Caroline apprend de manière significative sur les plans fonctionnels, expressifs et cognitifs. Les petites victoires d’action de quelques millimètres deviennent de grandes victoires. Elle éprouve enfin la fierté de réussir liée au sentiment de satisfaction de sentir ses mouvements naîtrent et grandir progressivement. Caroline tolère de plus en plus la frustration, prend confiance, devient plus autonome.

  • La durée et la qualité d’attention ne font qu’augmenter. La spasticité régresse de manière significative. La fluidité, les nuances et la maîtrise apparaissent.
  • Les bras se déplient chaque semaine un peu plus. La motricité fine se clarifie et s’exerce, la manipulation en tout genre a démarré. Pronation/supination sont là. La préhension se fait avec les deux mains, et intentionnellement. Caroline pointe les objets.
  • Elle ne dort plus les jambes raides. La flexion des jambes progresse. Il est enfin possible de la porter avec les jambes ouvertes contre soi.
  • Caroline est en train d’abandonner le schéma réflexe d’hyper-extension/tétraparésie, quelle victoire !
  • La sphère langagière s’articule : mouvement de la langue et prononciation des consonnes. Julie s’entraîne à la prosodie du langage verbal, elle nous adresse ses conversations mélodiques.
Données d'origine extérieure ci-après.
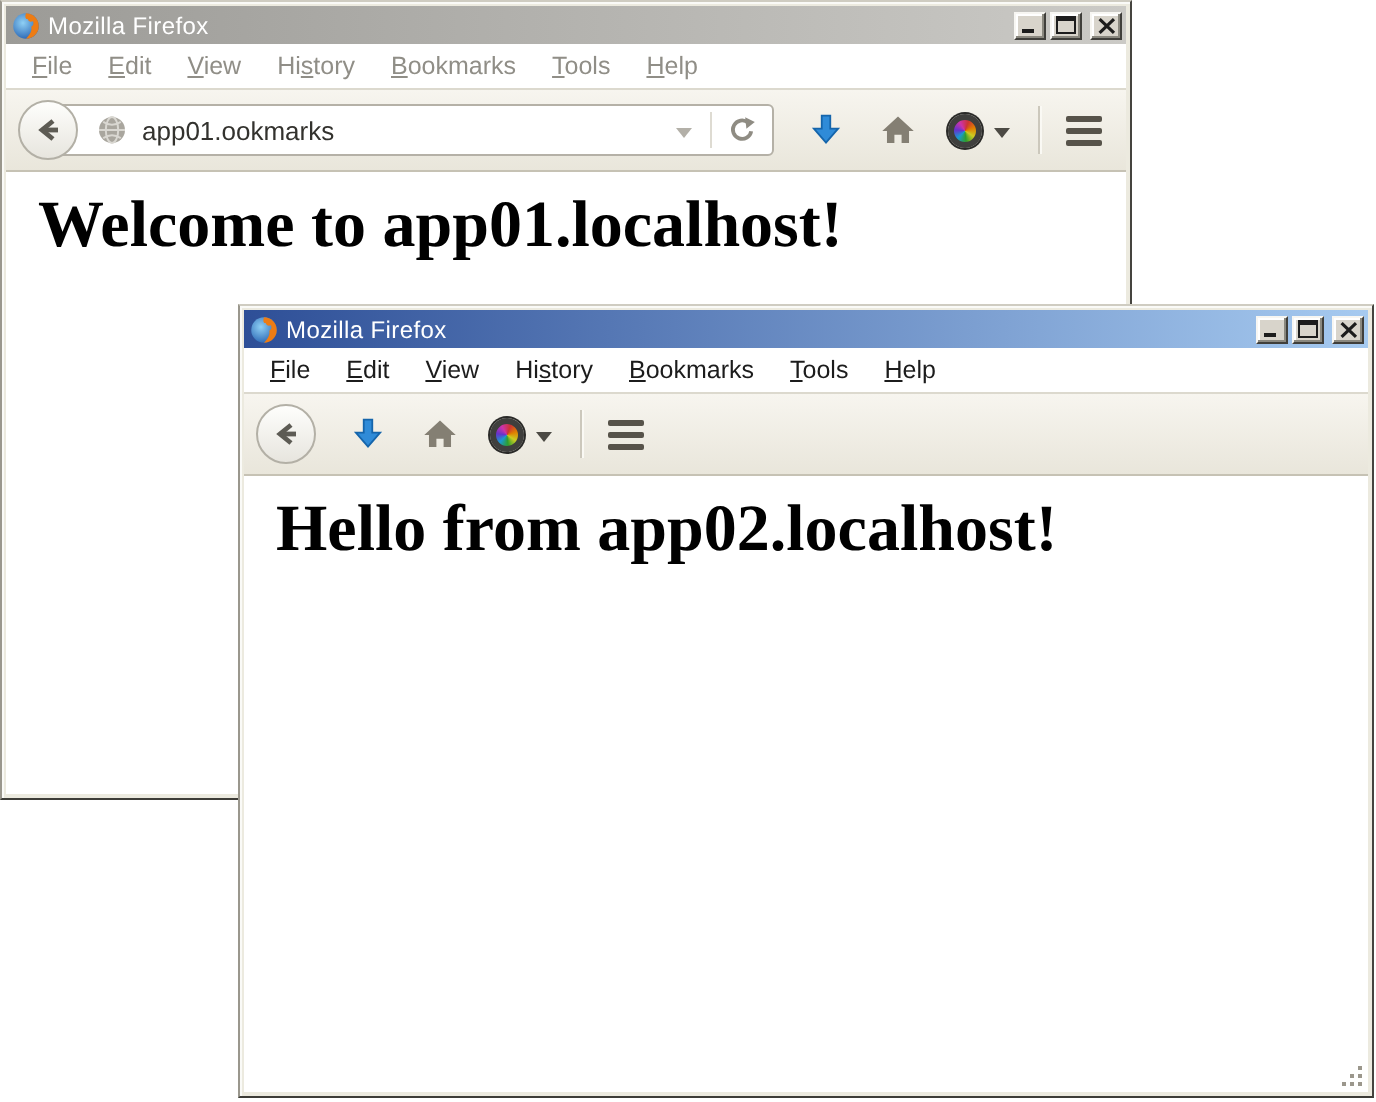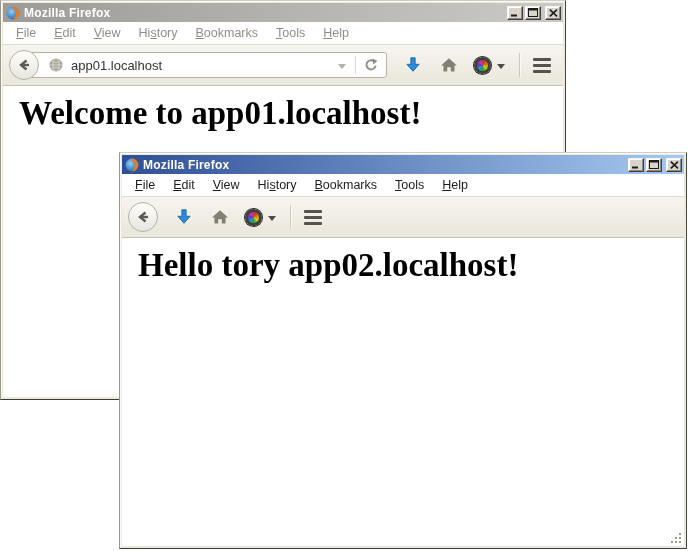"Mozilla Firefox" .title-text { font-weight: bold -> normal }
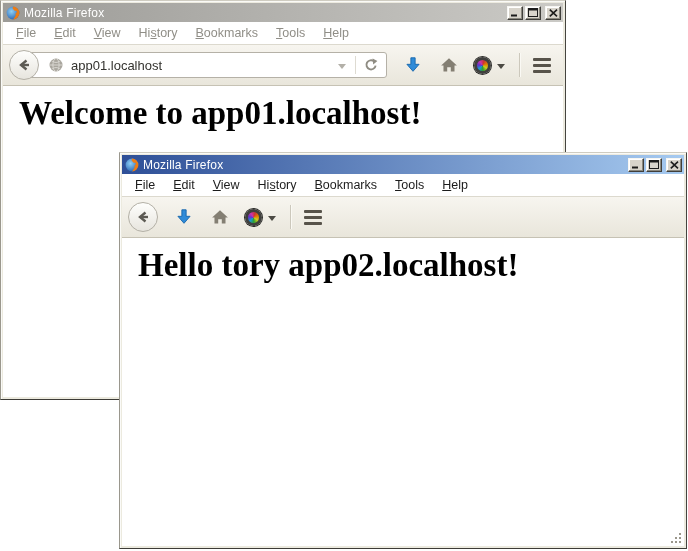"app01.localhost" span.url-text { text: app01.localhost -> app01.ookmarks }
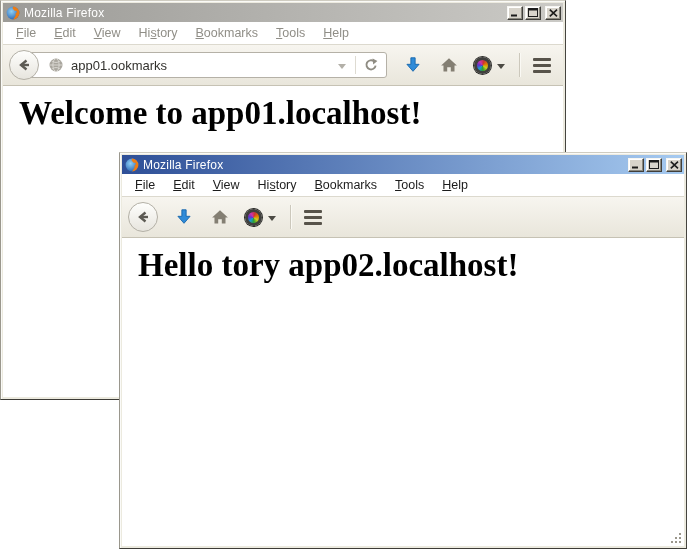"Hello tory app02.localhost!" h1 { text: tory -> from }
  • La gamme d’expression sonore et faciale s’étend et se diversifie. C’est l’explosion de ses capacités cognitives.
  • Caroline tient assise d’elle-même, en losange. Elle se redresse, varie les angles d’action et tient de plus en plus longtemps. Elle passe le poids du corps d’une fesse à l’autre pour chercher à atteindre, ses jambes se mettent en mouvement au lieu de rester raides. L’habillage est plus facile. Elle manipule les objets avec une dextérité amplifiée. Elle boit toute seule, sans verser à côté. La déglutition s’est améliorée.
  • Caroline est demandeuse de nouvelles expériences corporelles (avant elle pouvait rester des heures immobiles).
  • Elle adore être debout avec l’appui de l’adulte et fait monter ses genoux à elle pour danser. Les plantes de pieds adhèrent plus clairement au sol.
  • Caroline exprime une gamme d’émotions plus large.
  • Sa communication sociale augmente en partage et confiance.
  • Le ramper évolue : jambes en controlatéral/genou fléchi à 90°, en alternance jambe droite-jambe gauche, début de l’activation du repoussé par le pied à travers le bassin, premier retournement en ramenant la jambe en flexion sur la poitrine.
  • Le plaisir du mouvement et de l’expérimentation ne cesse de se démultiplier.

En Janvier 2010, Caroline marche en déambulateur.
Les deux talons sont au sol, les genoux pratiquement alignés et se déroulant parfaitement.